* WORK TO COMPLETE: Given the records below, pull every line with the word "items" into the answer.

--------

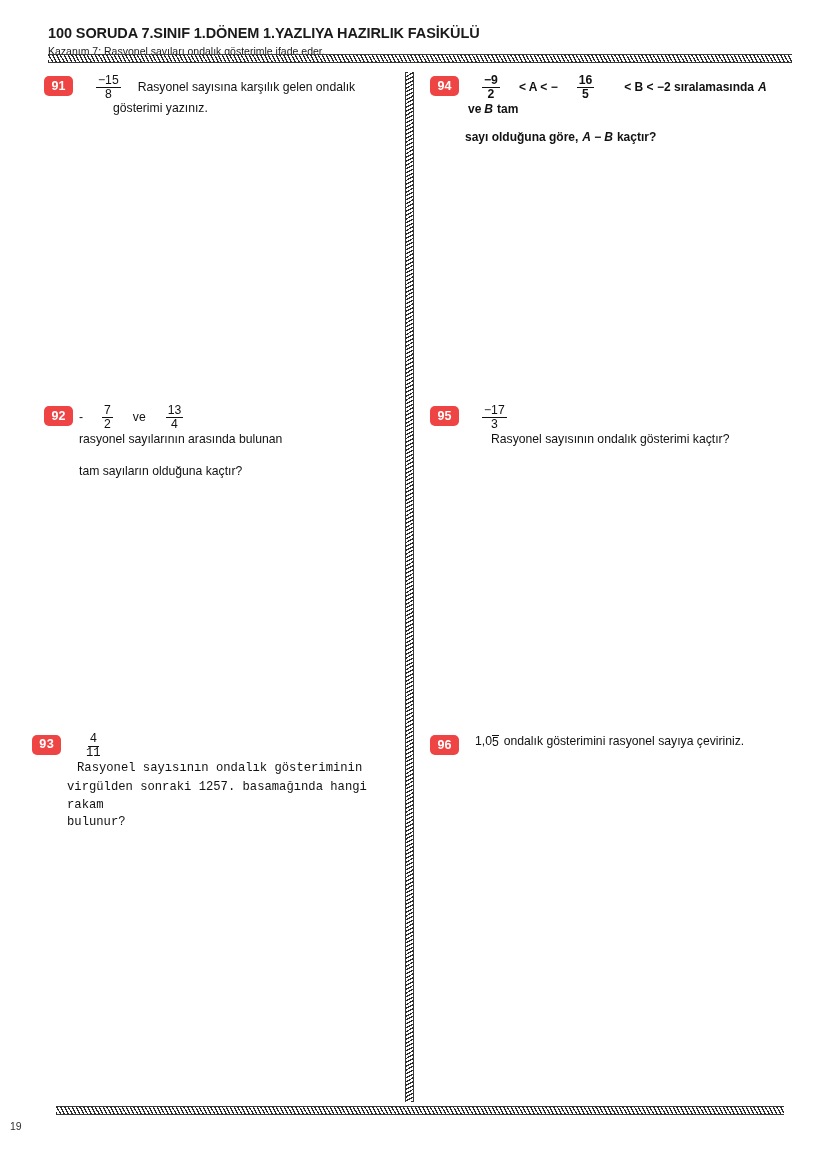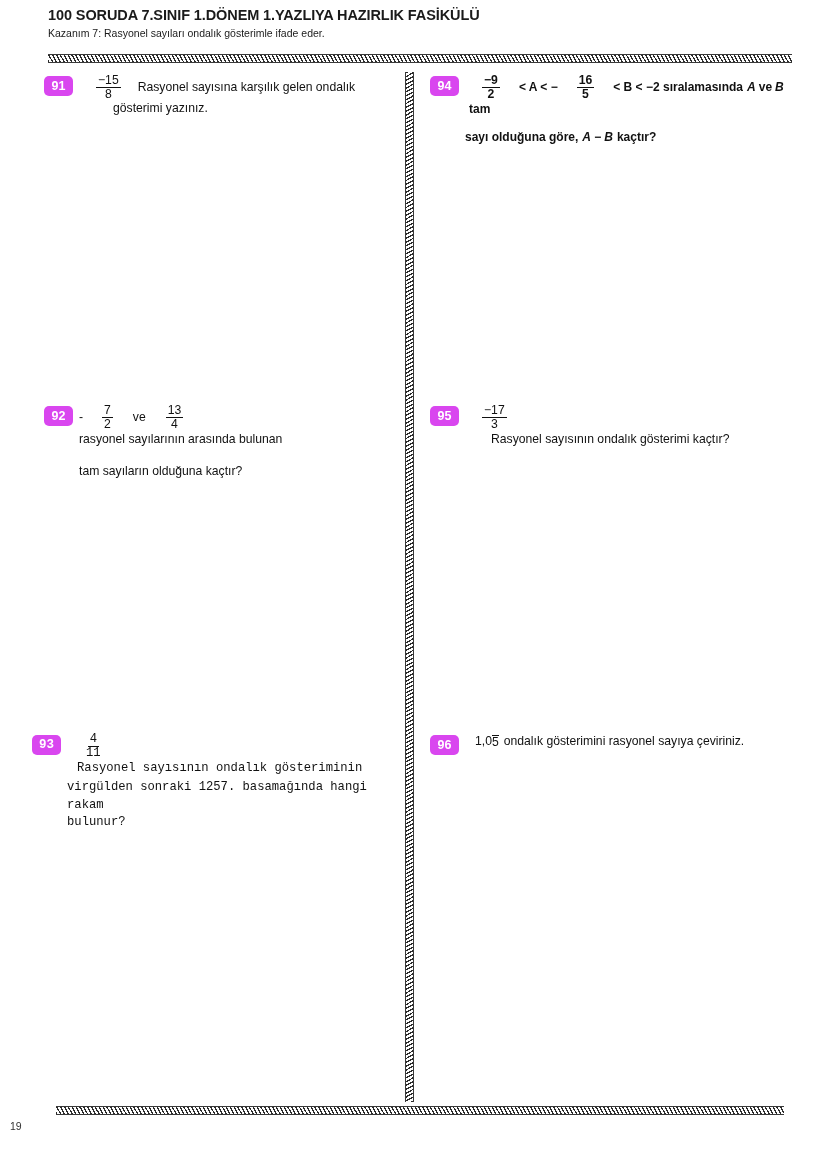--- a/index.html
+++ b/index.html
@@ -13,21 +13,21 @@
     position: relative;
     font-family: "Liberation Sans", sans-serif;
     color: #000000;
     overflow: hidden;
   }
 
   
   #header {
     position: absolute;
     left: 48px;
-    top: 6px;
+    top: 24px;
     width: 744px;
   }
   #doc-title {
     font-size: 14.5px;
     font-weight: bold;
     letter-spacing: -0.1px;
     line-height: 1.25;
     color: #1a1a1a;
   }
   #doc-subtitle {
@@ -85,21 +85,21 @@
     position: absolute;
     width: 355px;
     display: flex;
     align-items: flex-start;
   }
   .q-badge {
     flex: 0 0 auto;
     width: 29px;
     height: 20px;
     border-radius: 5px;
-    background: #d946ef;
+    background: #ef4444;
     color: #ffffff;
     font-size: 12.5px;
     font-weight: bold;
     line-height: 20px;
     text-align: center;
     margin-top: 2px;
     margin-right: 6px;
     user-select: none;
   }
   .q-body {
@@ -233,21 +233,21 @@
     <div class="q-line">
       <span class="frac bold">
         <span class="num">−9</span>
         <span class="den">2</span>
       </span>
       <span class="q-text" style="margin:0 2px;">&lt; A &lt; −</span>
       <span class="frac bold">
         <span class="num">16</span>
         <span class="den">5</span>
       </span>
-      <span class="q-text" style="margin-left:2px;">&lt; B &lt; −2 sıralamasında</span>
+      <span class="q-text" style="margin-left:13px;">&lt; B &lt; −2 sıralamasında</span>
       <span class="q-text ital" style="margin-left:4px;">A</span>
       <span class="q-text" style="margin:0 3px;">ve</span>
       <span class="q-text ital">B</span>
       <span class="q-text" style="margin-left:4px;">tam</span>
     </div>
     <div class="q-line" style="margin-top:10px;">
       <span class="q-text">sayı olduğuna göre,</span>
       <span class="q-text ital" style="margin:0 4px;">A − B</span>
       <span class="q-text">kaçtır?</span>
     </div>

--------

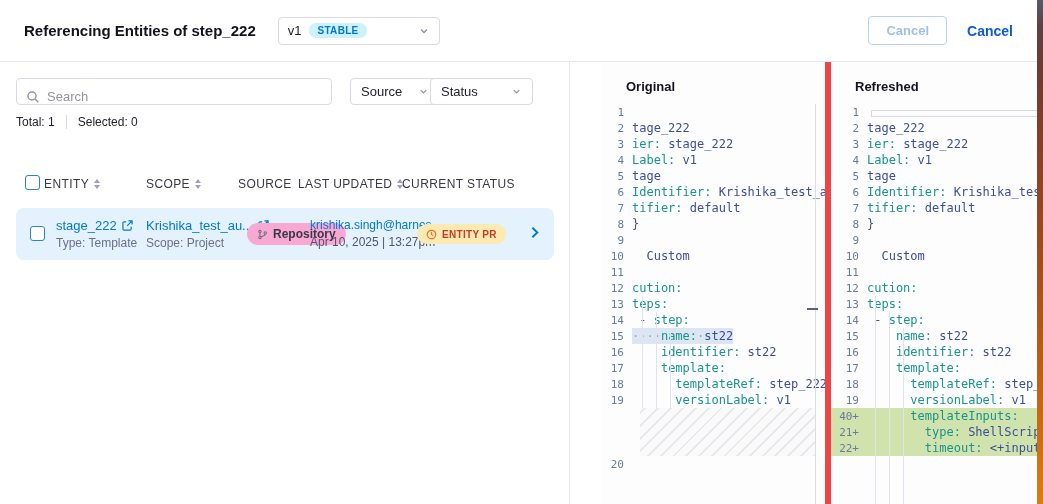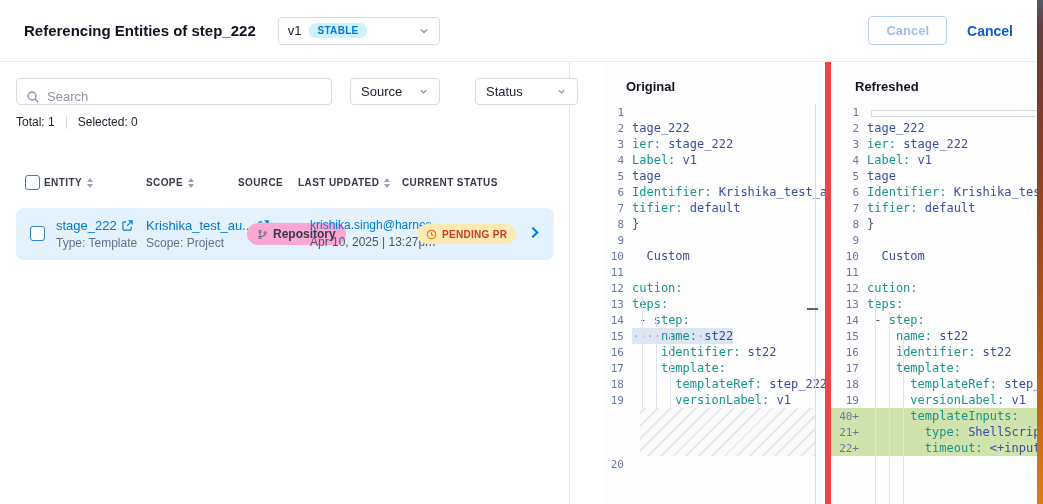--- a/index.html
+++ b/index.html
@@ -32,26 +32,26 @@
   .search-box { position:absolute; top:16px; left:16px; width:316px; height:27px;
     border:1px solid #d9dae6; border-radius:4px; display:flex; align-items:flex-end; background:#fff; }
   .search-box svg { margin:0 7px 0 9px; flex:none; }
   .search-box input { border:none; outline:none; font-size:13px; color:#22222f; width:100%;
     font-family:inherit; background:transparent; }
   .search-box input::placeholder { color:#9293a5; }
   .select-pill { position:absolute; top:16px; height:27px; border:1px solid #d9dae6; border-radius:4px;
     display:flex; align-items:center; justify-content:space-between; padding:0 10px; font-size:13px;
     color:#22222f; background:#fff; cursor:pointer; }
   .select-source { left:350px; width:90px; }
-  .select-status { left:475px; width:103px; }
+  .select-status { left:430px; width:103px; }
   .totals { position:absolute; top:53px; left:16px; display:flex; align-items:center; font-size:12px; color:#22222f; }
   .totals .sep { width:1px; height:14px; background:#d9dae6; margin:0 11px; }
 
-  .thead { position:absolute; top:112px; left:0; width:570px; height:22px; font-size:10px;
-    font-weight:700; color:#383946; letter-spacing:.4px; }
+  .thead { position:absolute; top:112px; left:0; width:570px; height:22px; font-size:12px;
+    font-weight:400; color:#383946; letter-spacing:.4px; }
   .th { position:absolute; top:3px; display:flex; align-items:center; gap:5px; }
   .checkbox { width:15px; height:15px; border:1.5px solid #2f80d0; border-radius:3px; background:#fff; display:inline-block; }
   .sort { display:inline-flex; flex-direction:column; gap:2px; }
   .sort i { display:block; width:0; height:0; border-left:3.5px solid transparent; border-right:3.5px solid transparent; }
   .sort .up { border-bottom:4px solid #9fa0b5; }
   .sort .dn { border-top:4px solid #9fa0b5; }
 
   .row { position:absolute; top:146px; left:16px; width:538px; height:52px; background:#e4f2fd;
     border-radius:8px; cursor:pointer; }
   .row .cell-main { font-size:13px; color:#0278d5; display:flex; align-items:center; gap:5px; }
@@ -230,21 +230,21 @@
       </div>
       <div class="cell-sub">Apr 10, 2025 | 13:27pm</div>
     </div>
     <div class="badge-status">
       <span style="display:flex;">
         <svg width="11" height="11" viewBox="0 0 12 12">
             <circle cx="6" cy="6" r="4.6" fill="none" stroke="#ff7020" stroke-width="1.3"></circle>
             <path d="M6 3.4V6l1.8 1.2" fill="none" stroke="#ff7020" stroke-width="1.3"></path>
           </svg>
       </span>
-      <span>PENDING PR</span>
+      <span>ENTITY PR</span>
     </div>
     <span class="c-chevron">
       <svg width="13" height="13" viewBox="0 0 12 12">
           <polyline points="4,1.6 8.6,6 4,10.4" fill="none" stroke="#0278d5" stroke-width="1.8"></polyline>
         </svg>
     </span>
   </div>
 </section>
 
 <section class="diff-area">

--------

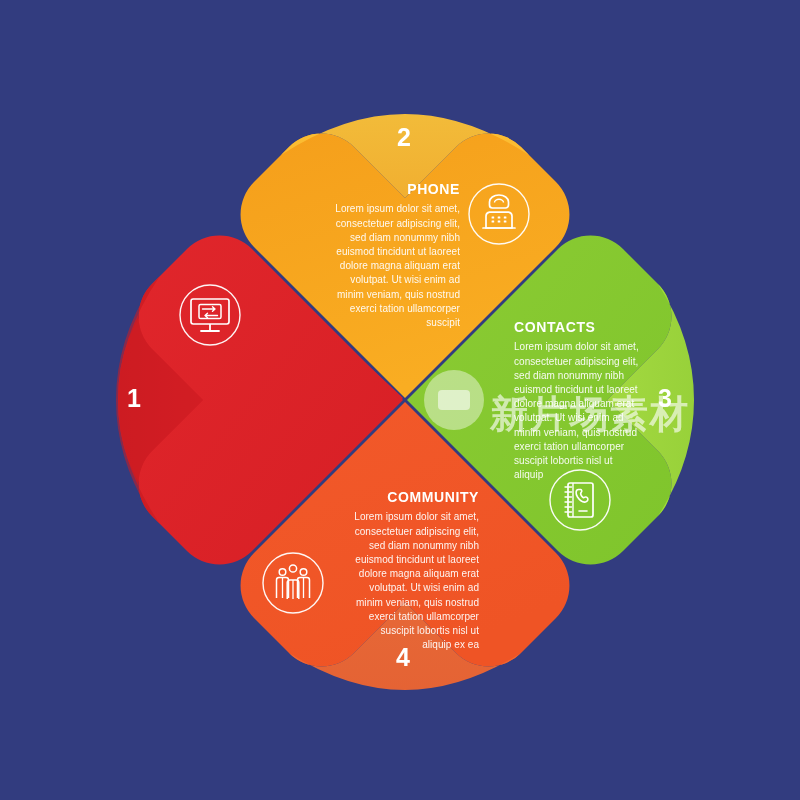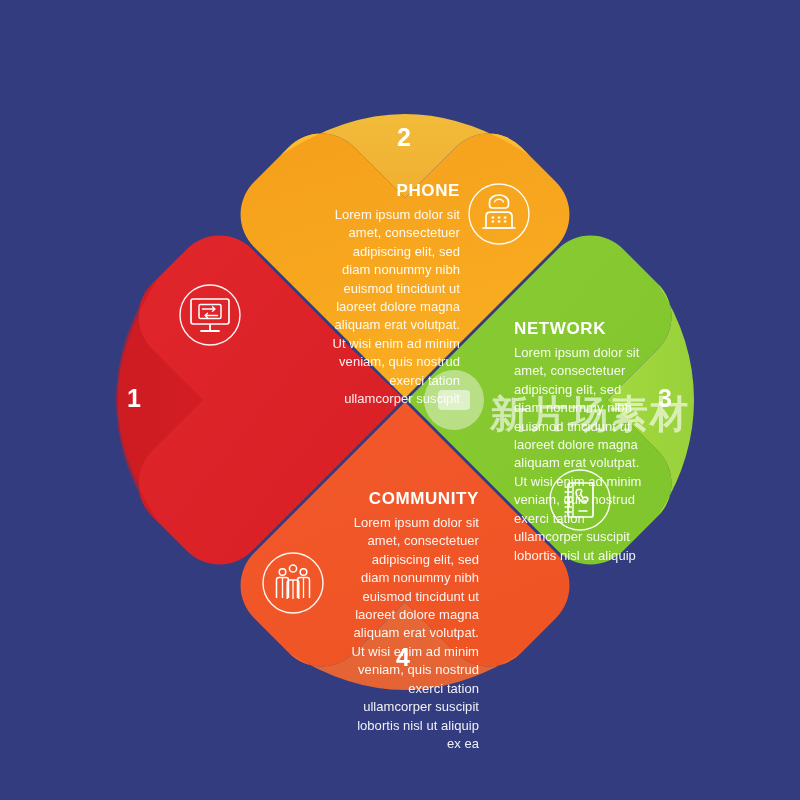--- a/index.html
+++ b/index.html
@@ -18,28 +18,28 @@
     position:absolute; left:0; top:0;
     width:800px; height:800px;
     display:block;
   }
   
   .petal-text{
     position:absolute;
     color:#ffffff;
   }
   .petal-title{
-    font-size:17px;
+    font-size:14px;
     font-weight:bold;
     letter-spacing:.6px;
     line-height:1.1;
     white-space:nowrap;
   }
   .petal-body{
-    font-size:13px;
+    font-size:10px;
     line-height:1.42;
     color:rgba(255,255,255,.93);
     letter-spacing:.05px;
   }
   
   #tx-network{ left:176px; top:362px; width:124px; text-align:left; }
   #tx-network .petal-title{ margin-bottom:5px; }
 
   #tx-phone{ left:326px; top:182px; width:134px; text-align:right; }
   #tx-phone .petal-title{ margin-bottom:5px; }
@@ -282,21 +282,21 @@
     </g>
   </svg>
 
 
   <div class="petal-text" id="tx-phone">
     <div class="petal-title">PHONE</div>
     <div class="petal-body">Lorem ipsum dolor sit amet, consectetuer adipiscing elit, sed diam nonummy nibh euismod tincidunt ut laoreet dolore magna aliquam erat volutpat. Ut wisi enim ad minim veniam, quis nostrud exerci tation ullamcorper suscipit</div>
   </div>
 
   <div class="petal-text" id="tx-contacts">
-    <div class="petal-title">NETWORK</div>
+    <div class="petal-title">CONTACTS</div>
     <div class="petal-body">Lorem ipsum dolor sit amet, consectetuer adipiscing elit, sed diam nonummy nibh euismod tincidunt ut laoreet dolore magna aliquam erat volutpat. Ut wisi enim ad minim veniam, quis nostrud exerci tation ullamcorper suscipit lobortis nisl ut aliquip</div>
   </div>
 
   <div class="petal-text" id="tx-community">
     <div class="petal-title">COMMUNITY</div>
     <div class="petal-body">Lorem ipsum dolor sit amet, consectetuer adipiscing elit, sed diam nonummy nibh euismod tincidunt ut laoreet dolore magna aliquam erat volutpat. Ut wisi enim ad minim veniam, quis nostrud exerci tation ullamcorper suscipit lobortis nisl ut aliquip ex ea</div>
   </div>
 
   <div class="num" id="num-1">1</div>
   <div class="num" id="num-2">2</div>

--------

* OUTPUT OF THE EXERCISE:
     align-items: flex-start;
     border:1px solid #d9dae6; border-radius:4px; display:flex; align-items:flex-end; background:#fff; }
     display:flex; align-items:center; justify-content:space-between; padding:0 10px; font-size:13px;
   .totals { position:absolute; top:53px; left:16px; display:flex; align-items:center; font-size:12px; color:#22222f; }
   .th { position:absolute; top:3px; display:flex; align-items:center; gap:5px; }
   .row .cell-main { font-size:13px; color:#0278d5; display:flex; align-items:center; gap:5px; }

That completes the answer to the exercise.